2. Détecter la présence du gène de virulence asa1, qui code pour la substance agrégative, chez les isolats multi-résistants, et déterminer la présence d’une association plasmidique ou d’un co-transfert de ce gène et de gènes de résistance aux antibiotiques. Cet objectif permet l’identification d’un isolat démontrant une colocalisation, qui sera utilisé dans l’objectif 3 de ce travail. La dissémination des plasmides répondant aux phéromones est également mise en évidence chez des isolats d’E.

faecalis commensaux de la volaille et du porc du Québec.

3. Suite à la détection d’une colocalisation plasmidique du gène asa1 et de gènes de résistance aux antibiotiques, l’interférance par un antisérum polyclonal Agg44-560 est évalué dans le processus de conjugaison

répondant aux phéromones. Cet objectif consiste en la création de l’antisérum polyclonal Agg44-560 et de son utilisation in vitro lors des

expérimentations de conjugaison répondant aux phéromones.

4. En plus de l’analyse d’isolats d’entérocoques commensaux, un objectif vise à caractériser et à comparer des souches cliniques d’E. faecium isolées d’origines humaine et canine. Cet objectif permet d’utiliser des outils d’analyse rapides et efficaces afin de déterminer des caractères spécifiques des isolats testés. De plus, ces analyses permettent d’observer des associations significatives ou non selon l’hôte. Ces associations sont déterminées pour les gènes de résistance aux antibiotiques, les gènes de

virulence, les phénotypes d’hémolyse et de la gélatinase, la formation de biofilm, la présence de familles de plasmides et des séquences CRISPR.
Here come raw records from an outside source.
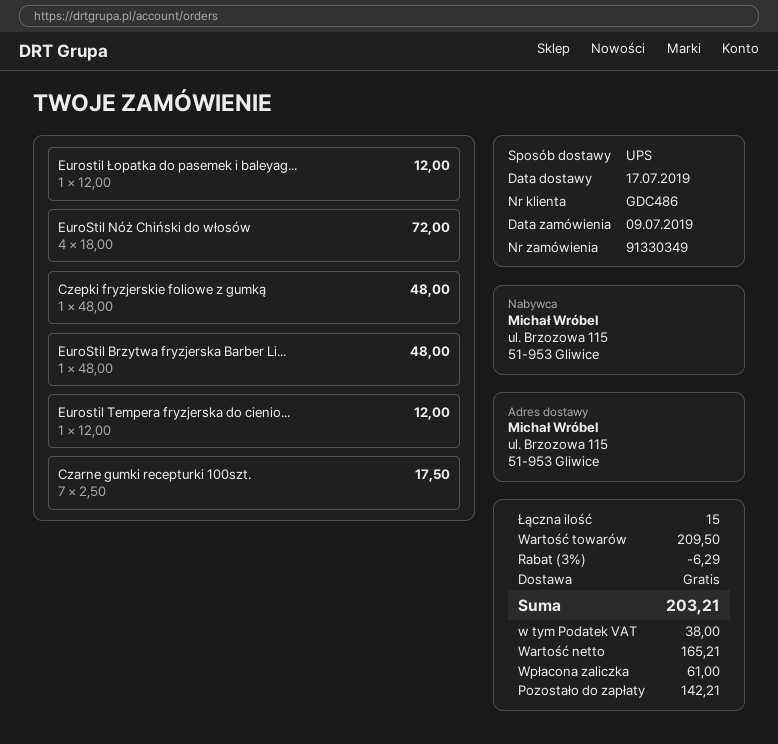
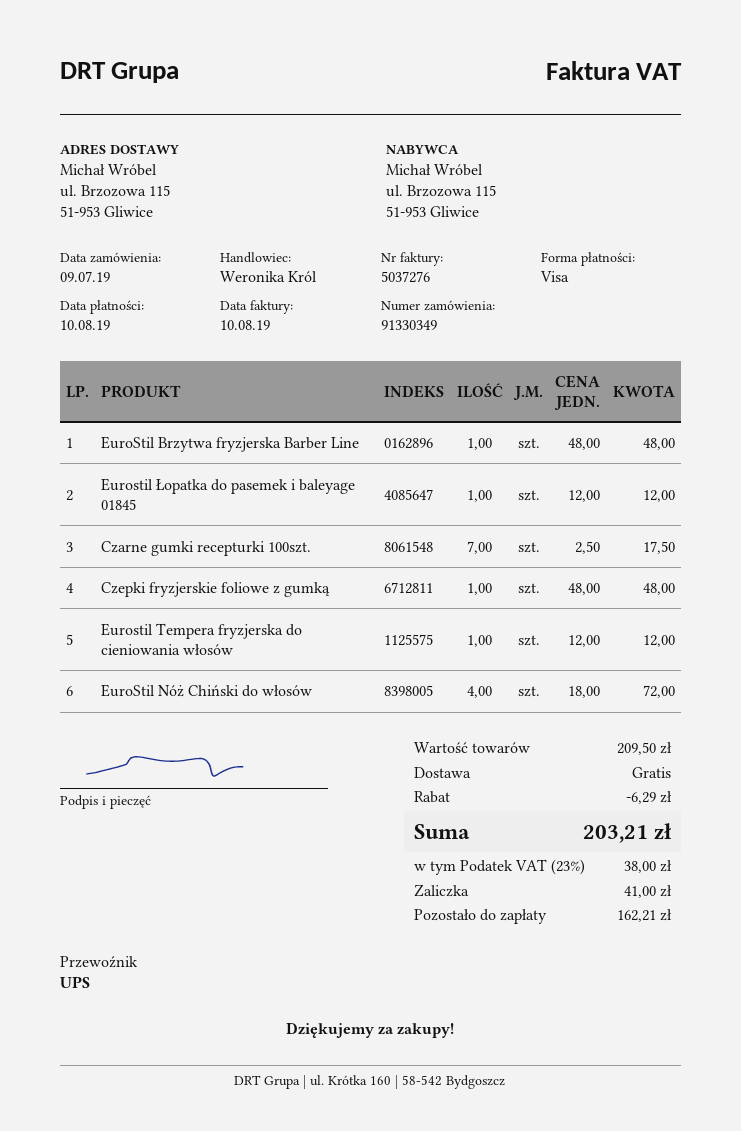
deposit: 61.00 -> 41.00
balance: 142.21 -> 162.21

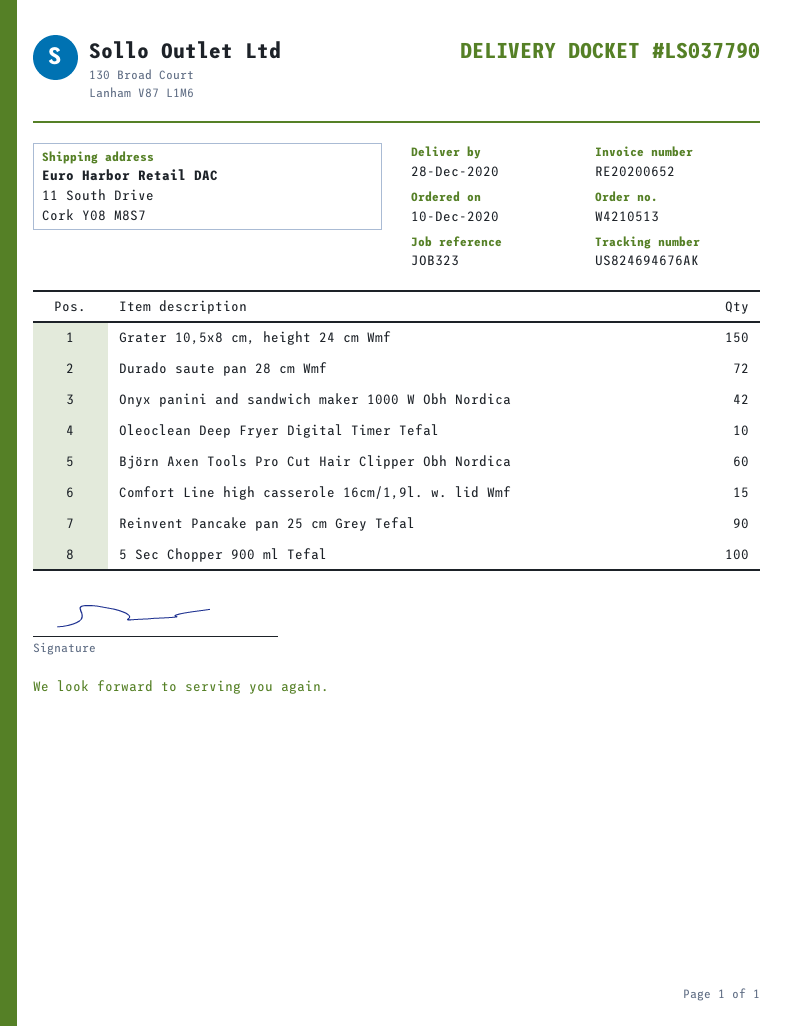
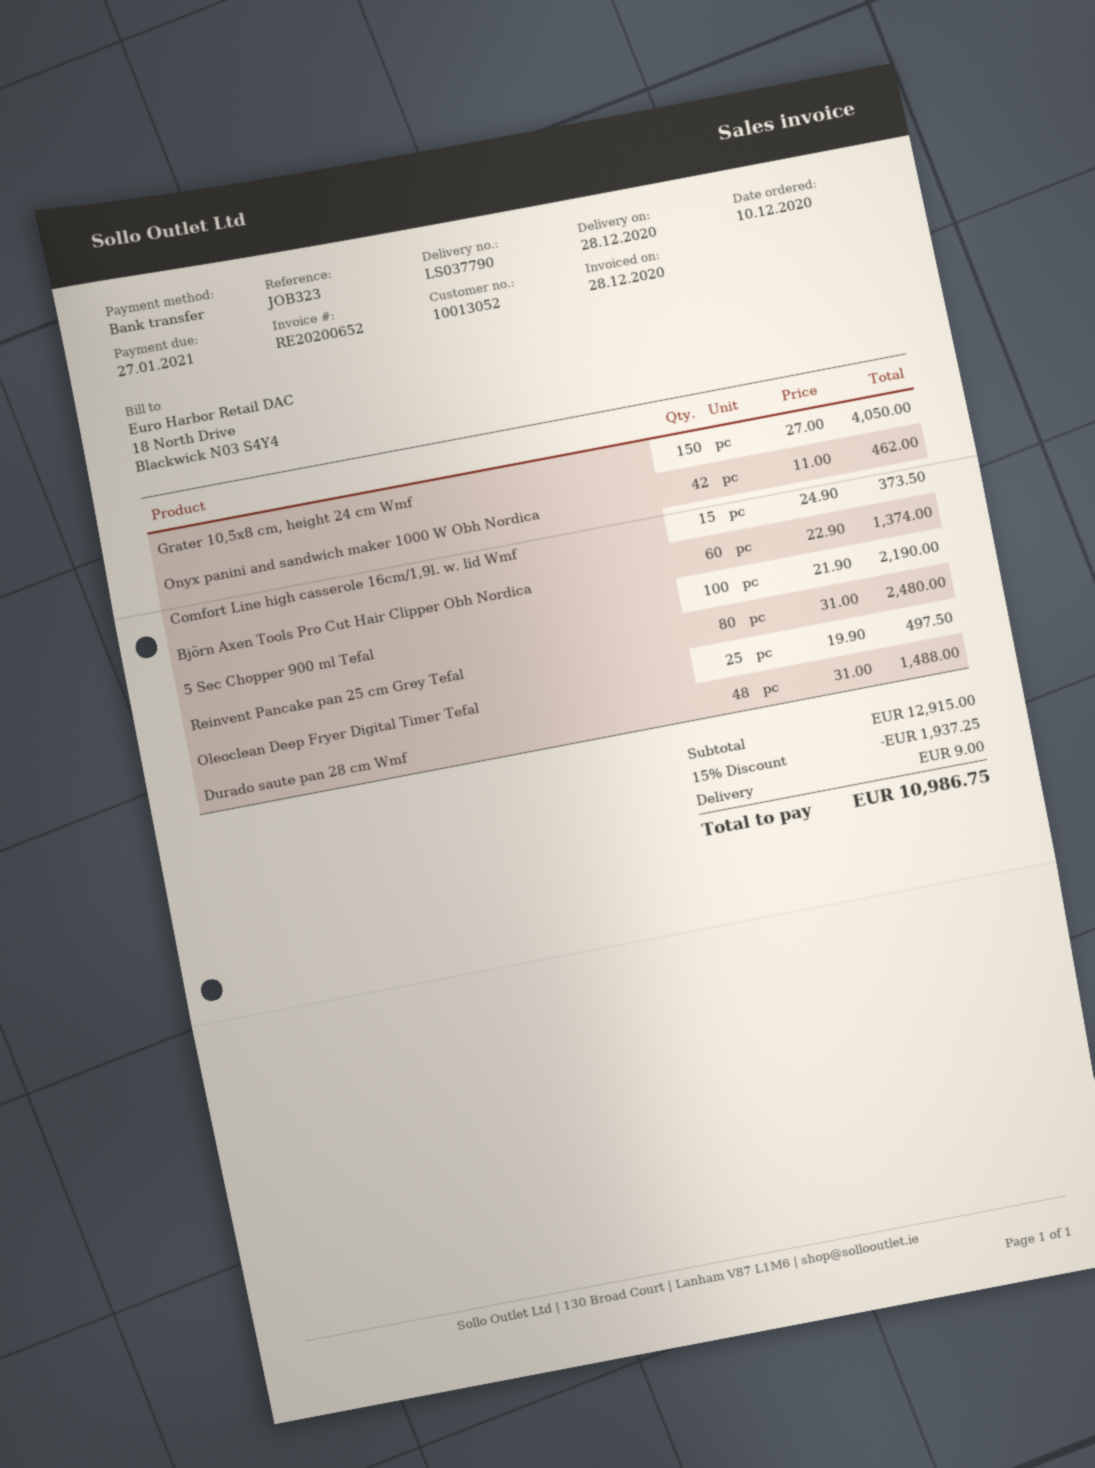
Durado saute pan 28 cm Wmf: 72 -> 48
Oleoclean Deep Fryer Digital Timer Tefal: 10 -> 25
Reinvent Pancake pan 25 cm Grey Tefal: 90 -> 80

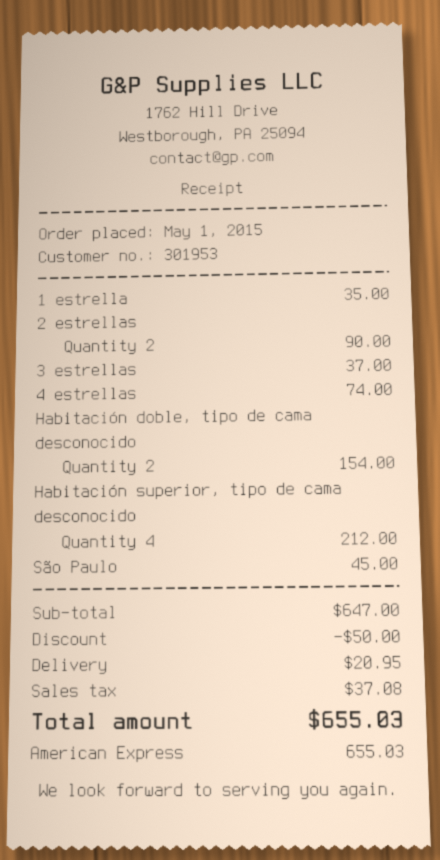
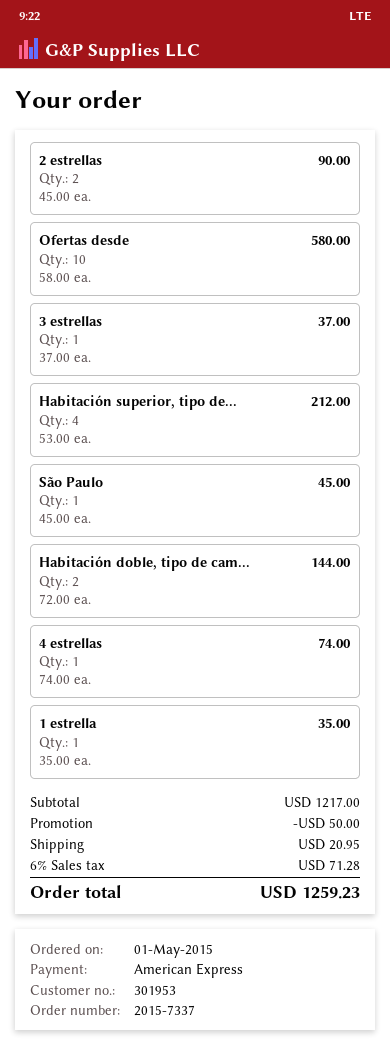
Habitación doble, tipo de cama desconocido: 2 for 154.00 -> 2 for 144.00
Ofertas desde: none -> 10 for 580.00
subtotal: 647.00 -> 1217.00
tax: 37.08 -> 71.28
total: 655.03 -> 1259.23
Ce travail permet de décrire les profils de résistance phénotypique et génotypique en contribuant en une meilleure compréhension de la résistance des isolats d’E. faecalis et d’E. faecium aviaires et porcins des abattoirs du Québec. L’analyse des éléments génétiques mobiles de ces isolats augmente nos connaissances sur la plasticité génomique des entérocoques et leur grande capacité d’accumuler des gènes de résistance aux antibiotiques. Puisque nous étions face à la présence d’un plasmide répondant aux phéromones non-décrit jusqu’à présent dans un isolat E. faecalis aviaire, nous devions démontrer préalablement la capacité d’interférer dans le transfert horizontal de ce plasmide et également, d’interférer dans la formation d’agrégats y étant rattachée par l’utilisation d’un antisérum polyclonal SA. Ainsi, cette étude permet également d’ouvrir la porte sur de nouvelles stratégies portant sur la diminution du transfert horizontal de la résistance aux antibiotiques via le blocage de molécule impliquée dans la conjugaison répondant aux phéromones. Cette stratégie pourrait représenter une avenue intéressante dans l’interférence du transfert horizontal de la résistance aux antibiotiques pour les producteurs porcins et aviaires du Québec. Finalement, ce projet permet également d’identifier et de caractériser des facteurs associés à la virulence et à la résistance aux antibiotiques d’isolats cliniques humains et canins du Québec, Canada afin de mieux déterminer leur importance dans l’environnement hospitalier.